(Data records)
*** Block opens ***

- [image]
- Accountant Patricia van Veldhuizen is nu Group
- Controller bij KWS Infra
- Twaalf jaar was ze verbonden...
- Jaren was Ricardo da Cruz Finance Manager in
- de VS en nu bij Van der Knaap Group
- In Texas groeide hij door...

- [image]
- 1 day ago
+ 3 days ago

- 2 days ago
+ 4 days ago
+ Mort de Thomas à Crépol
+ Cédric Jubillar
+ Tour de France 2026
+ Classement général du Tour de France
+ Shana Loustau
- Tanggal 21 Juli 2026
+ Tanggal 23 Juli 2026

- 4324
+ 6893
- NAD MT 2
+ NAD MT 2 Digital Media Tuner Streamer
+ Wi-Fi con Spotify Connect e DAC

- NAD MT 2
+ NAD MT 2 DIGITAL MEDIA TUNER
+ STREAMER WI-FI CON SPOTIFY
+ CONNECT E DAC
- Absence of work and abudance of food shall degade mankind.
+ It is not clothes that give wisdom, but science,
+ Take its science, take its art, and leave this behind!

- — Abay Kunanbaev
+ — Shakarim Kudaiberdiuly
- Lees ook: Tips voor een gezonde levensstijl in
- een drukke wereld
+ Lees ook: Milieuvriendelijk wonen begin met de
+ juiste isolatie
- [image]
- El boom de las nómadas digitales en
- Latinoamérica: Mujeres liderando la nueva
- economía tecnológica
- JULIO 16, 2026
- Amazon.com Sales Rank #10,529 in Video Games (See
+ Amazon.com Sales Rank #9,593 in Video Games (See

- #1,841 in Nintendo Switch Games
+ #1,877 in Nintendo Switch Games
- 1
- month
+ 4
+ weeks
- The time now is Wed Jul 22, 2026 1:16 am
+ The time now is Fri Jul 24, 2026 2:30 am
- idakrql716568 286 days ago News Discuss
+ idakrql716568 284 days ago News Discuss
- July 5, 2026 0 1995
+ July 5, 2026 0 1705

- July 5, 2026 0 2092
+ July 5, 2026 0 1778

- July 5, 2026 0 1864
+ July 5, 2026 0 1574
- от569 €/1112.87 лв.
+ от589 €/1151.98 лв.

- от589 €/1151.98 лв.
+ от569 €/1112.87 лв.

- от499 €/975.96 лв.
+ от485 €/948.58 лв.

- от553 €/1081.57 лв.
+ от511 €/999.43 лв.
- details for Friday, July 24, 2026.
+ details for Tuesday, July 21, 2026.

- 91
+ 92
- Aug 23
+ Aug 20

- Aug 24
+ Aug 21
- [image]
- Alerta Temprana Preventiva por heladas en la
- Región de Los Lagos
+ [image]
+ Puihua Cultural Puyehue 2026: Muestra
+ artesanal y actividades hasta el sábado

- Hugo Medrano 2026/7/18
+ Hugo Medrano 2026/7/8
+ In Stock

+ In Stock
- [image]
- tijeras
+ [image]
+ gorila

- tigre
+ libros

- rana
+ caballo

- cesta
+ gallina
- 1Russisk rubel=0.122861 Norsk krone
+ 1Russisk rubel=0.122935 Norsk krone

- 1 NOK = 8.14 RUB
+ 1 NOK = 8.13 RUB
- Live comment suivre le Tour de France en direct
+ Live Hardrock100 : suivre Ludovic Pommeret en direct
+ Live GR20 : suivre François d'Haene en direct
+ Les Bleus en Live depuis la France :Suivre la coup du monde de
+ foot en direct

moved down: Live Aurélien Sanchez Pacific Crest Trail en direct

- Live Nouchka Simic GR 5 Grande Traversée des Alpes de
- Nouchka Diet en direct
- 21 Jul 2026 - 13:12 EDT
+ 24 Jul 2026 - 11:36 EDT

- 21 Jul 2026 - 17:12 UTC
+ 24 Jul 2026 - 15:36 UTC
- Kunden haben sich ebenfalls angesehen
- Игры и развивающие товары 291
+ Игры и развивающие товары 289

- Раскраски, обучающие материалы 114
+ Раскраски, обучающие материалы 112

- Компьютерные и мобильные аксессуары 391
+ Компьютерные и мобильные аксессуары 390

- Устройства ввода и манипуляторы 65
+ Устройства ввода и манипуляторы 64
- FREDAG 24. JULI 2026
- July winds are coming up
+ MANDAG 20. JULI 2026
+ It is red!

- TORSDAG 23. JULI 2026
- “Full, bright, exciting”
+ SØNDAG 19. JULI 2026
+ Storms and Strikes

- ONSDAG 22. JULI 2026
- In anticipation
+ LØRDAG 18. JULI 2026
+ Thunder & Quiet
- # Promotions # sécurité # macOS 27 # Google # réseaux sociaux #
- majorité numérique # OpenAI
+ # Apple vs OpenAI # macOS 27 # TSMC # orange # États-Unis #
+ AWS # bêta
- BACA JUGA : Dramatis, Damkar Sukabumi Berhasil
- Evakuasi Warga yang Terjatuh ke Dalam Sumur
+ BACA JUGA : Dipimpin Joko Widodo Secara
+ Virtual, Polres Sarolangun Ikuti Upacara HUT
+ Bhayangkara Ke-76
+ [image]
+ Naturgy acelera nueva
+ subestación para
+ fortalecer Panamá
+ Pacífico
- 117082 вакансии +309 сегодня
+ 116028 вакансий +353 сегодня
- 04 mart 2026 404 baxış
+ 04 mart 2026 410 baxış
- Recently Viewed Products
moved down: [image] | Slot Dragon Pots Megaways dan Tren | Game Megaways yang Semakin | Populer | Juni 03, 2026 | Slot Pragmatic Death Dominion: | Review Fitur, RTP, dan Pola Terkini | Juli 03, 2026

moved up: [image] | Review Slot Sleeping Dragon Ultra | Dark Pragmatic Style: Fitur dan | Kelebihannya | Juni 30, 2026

*** Block closes ***

* **Exercise directions**
In the records above, retype exactly the lines from the one with "- 04 mart 2026 404 baxış" through the last one.

* **Problem solution**
- 04 mart 2026 404 baxış
+ 04 mart 2026 410 baxış
- Recently Viewed Products
moved down: [image] | Slot Dragon Pots Megaways dan Tren | Game Megaways yang Semakin | Populer | Juni 03, 2026 | Slot Pragmatic Death Dominion: | Review Fitur, RTP, dan Pola Terkini | Juli 03, 2026

moved up: [image] | Review Slot Sleeping Dragon Ultra | Dark Pragmatic Style: Fitur dan | Kelebihannya | Juni 30, 2026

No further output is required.